On 10/7/19 9:30 PM, Junio C Hamano wrote:
> SZEDER Gábor <[email protected]> writes:
>
>>> func(PROGRESS | REGRESS);
>>> func(PROGRESS + REGRESS);
>>> func(PROGRESS * 3);
>>> }
>>>
>>> how caller came about to give 3?
>>
>> No, they tend to show (PROGRESS | REGRESS), at least both gdb and lldb
>> do.
>
> OK.
>
>> If the enum has only constants with power-of-two values, then that
>> is the right way to write it, and the other two are asking for trouble
>
> If the programmer and the debugger knows the constants are used to
> represent bits that can be or'ed together, what you say is correct,
> but that is entirely irrelevant.
>
> What I was worried about is that the constants that are used to
> represent something that are *NOT* set of bits (hence "PROGRESS * 3"

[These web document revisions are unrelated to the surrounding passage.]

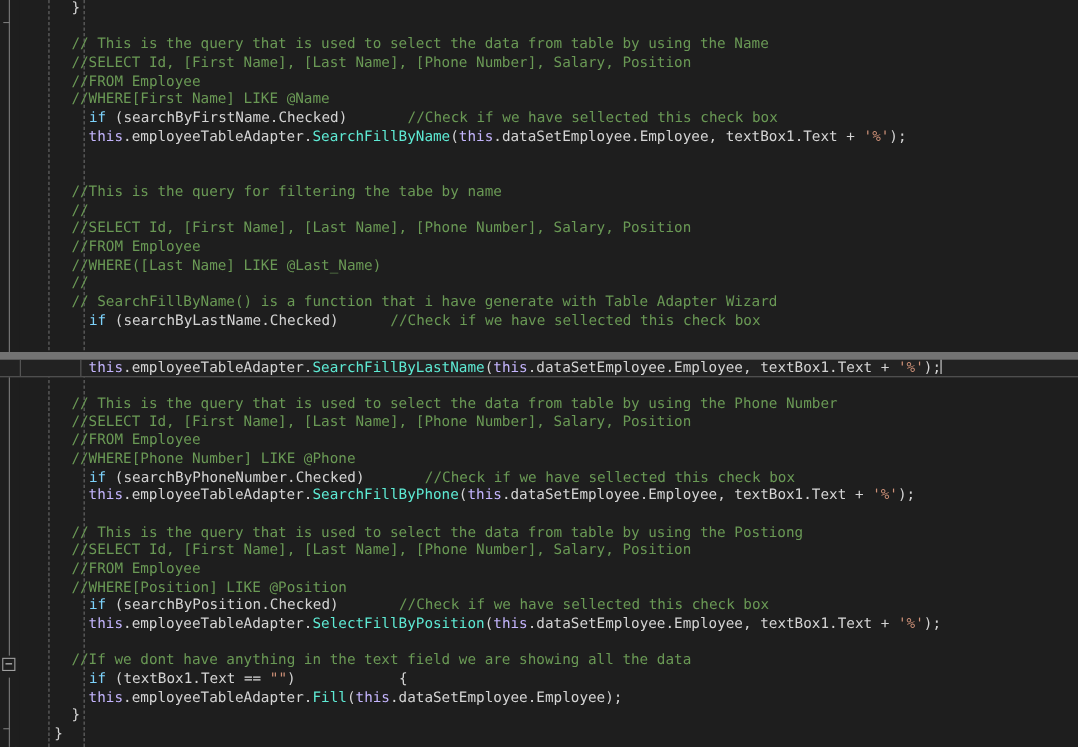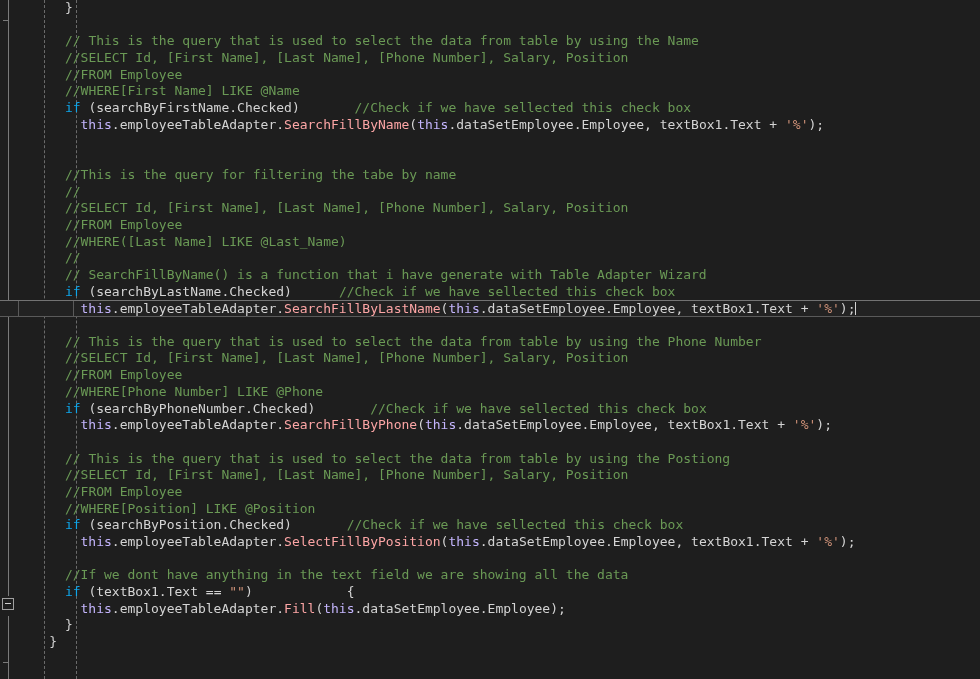"if" .kw { color: #0ea5e9 -> #7dd3fc; margin-left: none -> 16px }
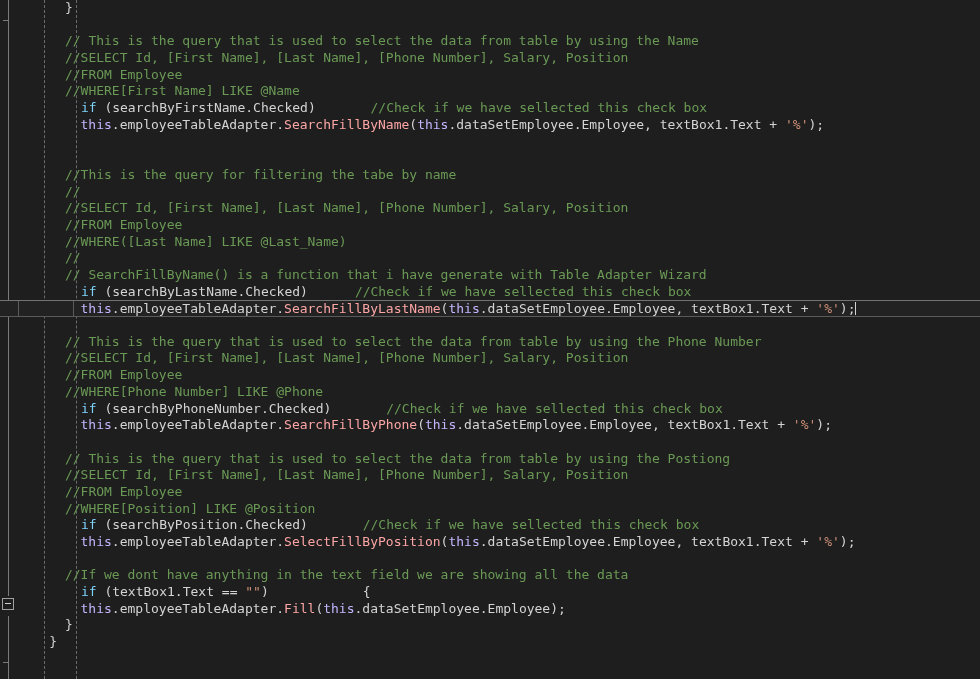"SearchFillByName" .fn { color: #fca5a5 -> #5eead4 }
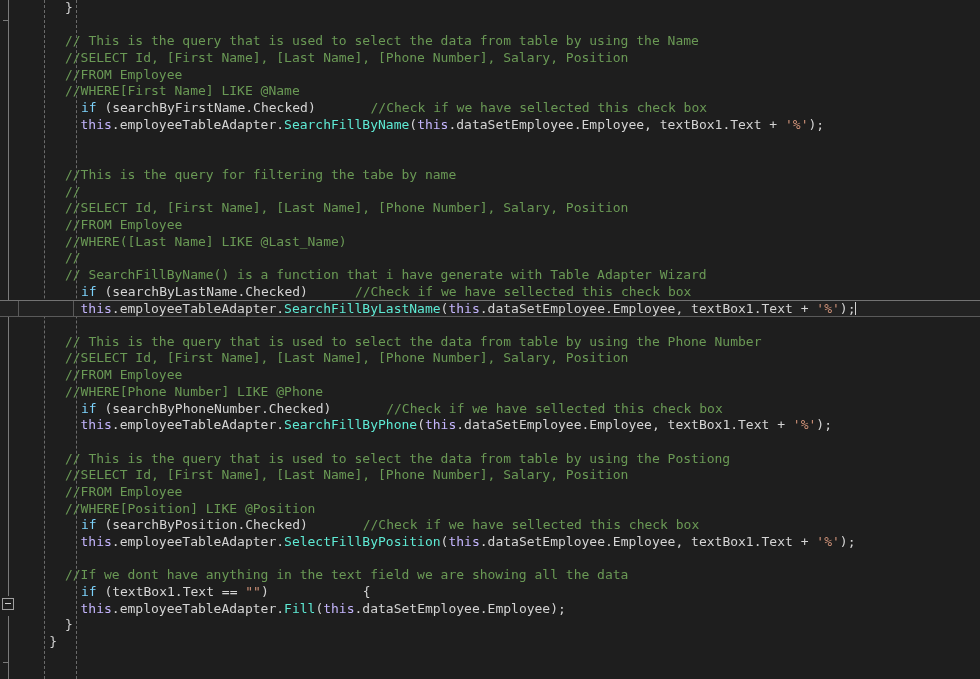"this.employeeTableAdapter.SearchFillByLa" .line.current { border-top: 1px solid #737373 -> 7px solid #737373; margin-top: none -> 20px }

> may be perfectly a reasonable thing for such an application) may be
> mistaken by an overly clever debugger and "3" may end up getting
> shown as "PROGRESS | REGRESS". When there are only two constants
> (PROGRESS=1 and REGRESS=2), we humans nor debuggers can tell if that
> is to represent two bits that can be or'ed together, or it is an
> enumeration.
>
> Until we gain the third constant, that is, at which time the third
> one may likely be 3 (if enumeration) or 4 (if bits).
>
I tried to see how lldb would handle the "PROGRESS * 3" scenario
but I was unable to get lldb to display the "PROGRESS | REGRESS" format
even when ORing the flags:
(lldb) l 399
399 enum test_flags {
400 TEST_FLAG_1 = 1 << 0,
401 TEST_FLAG_2 = 1 << 1,
402 };
403
404 enum test_flags flags_1 = TEST_FLAG_1;
405 enum test_flags flags_2 = TEST_FLAG_2;
406 enum test_flags flags_both = TEST_FLAG_1 | TEST_FLAG_2;
407
408 if (flags_1 || flags_2 || flags_both)
(lldb) p flags_1
(test_flags) $0 = TEST_FLAG_1
(lldb) p flags_2
(test_flags) $1 = TEST_FLAG_2
(lldb) p flags_both
(test_flags) $2 = 3
(lldb) fr v flags_both
(test_flags) flags_both = 3
(lldb) fr v --format enum flags_both
(test_flags) flags_both = 3
(lldb) version
lldb-902.0.79.7
Swift-4.1
Is there something that needs to be adjusted in the config or with
--format to display "TEST_FLAG_1 | TEST_FLAG_2" in this example?